Diversification Opportunities for Lupatech and Visa
Excellent diversification
The 3 months correlation between Lupatech and Visa is -0.57. Overlapping area represents the amount of risk that can be diversified away by holding Lupatech SA and Visa Inc in the same portfolio, assuming nothing else is changed. The correlation between historical prices or returns on Visa Inc and Lupatech is a relative statistical measure of the degree to which these equity instruments tend to move together. The correlation coefficient measures the extent to which returns on Lupatech SA are associated (or correlated) with Visa. Values of the correlation coefficient range from -1 to +1, where. The correlation of zero (0) is possible when the price movement of Visa Inc has no effect on the direction of Lupatech i.e., Lupatech and Visa go up and down completely randomly.
Pair Corralation between Lupatech and Visa
Assuming the 90 days trading horizon Lupatech SA is expected to under-perform the Visa. In addition to that, Lupatech is 1.76 times more volatile than Visa Inc. It trades about -0.08 of its total potential returns per unit of risk. Visa Inc is currently generating about 0.16 per unit of volatility. If you would invest 9,000 in Visa Inc on September 12, 2024 and sell it today you would earn a total of 500.00 from holding Visa Inc or generate 5.56% return on investment over 90 days.

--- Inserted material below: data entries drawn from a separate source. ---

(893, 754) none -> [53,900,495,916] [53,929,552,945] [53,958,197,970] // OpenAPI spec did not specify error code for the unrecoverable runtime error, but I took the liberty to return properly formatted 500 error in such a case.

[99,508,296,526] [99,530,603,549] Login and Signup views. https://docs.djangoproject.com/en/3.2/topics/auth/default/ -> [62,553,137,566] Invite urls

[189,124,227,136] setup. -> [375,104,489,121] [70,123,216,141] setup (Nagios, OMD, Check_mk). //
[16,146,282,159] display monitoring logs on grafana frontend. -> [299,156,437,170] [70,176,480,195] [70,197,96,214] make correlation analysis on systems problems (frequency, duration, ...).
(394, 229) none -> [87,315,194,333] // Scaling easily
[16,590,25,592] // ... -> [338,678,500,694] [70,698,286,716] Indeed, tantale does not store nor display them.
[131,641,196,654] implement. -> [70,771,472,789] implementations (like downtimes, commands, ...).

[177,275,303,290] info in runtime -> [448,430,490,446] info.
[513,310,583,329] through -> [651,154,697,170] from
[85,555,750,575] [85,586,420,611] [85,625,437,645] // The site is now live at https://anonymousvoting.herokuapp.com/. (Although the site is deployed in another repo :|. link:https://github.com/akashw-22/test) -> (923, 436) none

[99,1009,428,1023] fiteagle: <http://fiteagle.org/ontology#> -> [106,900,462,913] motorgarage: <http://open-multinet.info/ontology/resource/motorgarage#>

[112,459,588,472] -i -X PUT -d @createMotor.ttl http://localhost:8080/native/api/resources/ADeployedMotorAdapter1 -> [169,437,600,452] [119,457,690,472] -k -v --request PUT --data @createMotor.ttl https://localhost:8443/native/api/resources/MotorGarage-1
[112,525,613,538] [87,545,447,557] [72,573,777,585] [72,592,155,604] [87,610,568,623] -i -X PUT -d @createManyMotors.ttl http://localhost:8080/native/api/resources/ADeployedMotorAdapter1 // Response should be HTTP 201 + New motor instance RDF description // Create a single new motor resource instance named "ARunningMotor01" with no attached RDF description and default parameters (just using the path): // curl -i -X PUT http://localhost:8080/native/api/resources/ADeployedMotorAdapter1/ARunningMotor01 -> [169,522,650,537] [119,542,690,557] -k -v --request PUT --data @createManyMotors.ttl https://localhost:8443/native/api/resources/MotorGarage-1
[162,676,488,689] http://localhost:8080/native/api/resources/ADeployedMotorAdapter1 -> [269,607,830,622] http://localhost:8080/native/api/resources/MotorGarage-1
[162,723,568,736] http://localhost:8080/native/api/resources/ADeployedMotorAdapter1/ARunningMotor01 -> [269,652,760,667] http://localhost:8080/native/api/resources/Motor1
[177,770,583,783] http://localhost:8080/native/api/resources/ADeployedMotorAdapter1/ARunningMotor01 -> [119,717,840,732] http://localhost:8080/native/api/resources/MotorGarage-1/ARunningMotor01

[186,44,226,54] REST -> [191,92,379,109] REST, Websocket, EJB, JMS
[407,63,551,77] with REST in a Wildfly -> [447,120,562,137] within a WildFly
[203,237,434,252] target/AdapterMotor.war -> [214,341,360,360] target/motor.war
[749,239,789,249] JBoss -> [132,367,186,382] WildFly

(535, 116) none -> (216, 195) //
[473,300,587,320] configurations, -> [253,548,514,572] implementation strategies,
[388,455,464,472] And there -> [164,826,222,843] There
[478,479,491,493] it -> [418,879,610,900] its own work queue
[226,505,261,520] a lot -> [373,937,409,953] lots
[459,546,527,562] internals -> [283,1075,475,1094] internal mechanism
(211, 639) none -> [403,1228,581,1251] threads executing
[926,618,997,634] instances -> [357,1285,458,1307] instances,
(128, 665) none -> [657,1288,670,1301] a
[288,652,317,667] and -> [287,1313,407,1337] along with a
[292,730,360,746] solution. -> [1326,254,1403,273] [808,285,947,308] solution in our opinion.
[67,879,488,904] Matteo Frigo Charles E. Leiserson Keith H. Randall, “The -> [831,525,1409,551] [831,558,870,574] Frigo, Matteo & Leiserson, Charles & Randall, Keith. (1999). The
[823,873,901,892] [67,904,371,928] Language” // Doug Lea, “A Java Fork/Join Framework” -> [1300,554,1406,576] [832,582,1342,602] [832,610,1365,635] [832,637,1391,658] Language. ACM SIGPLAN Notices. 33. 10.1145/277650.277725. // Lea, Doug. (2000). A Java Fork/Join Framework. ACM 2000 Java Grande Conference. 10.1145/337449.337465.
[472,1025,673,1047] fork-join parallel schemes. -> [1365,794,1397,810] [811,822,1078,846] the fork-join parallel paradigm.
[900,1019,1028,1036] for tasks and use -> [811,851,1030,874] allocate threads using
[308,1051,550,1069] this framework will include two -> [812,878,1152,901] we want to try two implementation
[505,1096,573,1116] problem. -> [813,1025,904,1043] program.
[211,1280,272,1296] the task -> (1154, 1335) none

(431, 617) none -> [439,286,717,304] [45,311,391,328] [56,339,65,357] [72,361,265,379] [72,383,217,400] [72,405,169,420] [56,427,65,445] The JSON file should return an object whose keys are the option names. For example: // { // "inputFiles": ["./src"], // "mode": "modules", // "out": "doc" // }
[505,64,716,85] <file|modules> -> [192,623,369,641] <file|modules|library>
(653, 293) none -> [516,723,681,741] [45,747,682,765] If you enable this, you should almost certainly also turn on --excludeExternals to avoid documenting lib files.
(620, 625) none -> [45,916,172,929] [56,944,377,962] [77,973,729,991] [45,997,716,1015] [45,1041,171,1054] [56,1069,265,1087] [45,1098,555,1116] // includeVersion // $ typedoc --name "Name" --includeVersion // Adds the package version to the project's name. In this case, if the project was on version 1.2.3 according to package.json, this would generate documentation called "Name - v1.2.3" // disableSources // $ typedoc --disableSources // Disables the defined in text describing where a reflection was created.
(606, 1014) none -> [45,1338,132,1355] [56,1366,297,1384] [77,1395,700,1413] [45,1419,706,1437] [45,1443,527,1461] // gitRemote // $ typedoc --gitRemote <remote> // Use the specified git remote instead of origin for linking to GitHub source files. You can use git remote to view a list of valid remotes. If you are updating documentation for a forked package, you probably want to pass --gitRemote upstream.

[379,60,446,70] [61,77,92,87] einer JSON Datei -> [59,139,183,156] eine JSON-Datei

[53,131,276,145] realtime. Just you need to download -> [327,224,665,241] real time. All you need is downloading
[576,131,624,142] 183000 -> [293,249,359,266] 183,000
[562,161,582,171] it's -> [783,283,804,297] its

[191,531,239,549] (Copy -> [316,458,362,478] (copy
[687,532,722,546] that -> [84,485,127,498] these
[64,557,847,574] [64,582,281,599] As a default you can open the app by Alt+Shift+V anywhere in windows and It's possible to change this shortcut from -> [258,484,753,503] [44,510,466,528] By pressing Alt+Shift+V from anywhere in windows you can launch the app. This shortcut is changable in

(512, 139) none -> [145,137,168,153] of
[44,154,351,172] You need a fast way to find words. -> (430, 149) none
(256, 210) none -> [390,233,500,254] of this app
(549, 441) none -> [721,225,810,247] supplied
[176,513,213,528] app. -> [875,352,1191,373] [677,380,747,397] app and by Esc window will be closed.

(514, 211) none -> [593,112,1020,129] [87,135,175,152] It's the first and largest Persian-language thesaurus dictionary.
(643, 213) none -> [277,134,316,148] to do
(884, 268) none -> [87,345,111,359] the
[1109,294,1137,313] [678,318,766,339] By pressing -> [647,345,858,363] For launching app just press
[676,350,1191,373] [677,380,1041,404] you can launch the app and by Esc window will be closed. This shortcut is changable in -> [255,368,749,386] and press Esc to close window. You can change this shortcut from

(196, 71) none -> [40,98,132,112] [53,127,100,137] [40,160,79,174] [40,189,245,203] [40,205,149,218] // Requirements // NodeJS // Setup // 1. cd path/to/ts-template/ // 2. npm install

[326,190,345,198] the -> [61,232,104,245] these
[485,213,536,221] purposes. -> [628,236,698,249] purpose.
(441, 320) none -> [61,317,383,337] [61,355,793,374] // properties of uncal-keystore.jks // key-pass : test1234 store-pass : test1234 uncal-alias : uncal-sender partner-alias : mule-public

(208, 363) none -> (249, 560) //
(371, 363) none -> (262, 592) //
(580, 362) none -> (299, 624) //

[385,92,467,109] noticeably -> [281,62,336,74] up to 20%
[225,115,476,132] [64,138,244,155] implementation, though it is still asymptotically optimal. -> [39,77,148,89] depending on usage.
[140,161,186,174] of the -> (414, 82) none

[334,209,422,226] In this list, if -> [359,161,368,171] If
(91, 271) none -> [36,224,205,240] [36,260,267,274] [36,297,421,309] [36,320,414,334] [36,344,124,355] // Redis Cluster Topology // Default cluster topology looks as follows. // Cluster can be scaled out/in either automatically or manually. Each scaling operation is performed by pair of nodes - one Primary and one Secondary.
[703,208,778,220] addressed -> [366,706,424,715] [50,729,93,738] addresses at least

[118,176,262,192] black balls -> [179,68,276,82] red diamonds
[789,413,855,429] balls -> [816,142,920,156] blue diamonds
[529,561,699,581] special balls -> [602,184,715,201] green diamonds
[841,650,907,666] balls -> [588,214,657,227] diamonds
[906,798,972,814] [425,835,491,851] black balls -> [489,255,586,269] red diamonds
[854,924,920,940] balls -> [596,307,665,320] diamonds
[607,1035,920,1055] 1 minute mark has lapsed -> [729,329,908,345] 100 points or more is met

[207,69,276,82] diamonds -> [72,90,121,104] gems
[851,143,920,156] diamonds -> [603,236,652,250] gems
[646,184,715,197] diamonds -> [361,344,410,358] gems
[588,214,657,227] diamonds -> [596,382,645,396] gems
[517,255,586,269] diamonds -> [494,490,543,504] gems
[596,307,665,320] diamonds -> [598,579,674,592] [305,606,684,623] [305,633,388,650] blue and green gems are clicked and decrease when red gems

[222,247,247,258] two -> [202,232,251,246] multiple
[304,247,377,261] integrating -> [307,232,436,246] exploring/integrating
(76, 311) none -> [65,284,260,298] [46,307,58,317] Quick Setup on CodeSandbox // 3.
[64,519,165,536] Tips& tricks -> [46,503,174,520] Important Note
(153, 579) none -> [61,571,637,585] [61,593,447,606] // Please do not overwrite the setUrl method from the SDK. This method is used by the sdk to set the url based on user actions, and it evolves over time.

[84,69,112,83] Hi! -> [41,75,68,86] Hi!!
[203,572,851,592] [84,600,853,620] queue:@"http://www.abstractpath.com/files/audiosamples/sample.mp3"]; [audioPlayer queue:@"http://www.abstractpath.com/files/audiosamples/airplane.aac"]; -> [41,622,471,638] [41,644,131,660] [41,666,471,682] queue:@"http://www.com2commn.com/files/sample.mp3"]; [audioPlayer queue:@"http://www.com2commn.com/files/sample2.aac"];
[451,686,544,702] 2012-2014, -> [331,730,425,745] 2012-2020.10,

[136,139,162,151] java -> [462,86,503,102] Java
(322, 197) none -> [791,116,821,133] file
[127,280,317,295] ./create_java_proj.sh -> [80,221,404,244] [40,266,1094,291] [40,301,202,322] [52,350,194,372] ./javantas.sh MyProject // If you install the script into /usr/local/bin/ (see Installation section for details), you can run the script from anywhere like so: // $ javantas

Time Period | 3 Months [change] |
Direction | Moves Against |
Strength | Very Weak |
Accuracy | 100.0% |
Values | Daily Returns |
Lupatech SA vs. Visa Inc
Performance |
Timeline |
Lupatech SA |
Visa Inc |
Lupatech and Visa Volatility Contrast
Predicted Return Density |
Returns |
Pair Trading with Lupatech and Visa
The main advantage of trading using opposite Lupatech and Visa positions is that it hedges away some unsystematic risk. Because of two separate transactions, even if Lupatech position performs unexpectedly, Visa can make up some of the losses. Pair trading also minimizes risk from directional movements in the market. For example, if an entire industry or sector drops because of unexpected headlines, the short position in Visa will offset losses from the drop in Visa's long position.Lupatech vs. PDG Realty SA | Lupatech vs. Positivo Tecnologia SA | Lupatech vs. Rossi Residencial SA | Lupatech vs. Gafisa SA |
Visa vs. Telecomunicaes Brasileiras SA | Visa vs. United States Steel | Visa vs. MAHLE Metal Leve | Visa vs. Charter Communications |
Check out your portfolio center.Note that this page's information should be used as a complementary analysis to find the right mix of equity instruments to add to your existing portfolios or create a brand new portfolio. You can also try the Idea Analyzer module to analyze all characteristics, volatility and risk-adjusted return of Macroaxis ideas.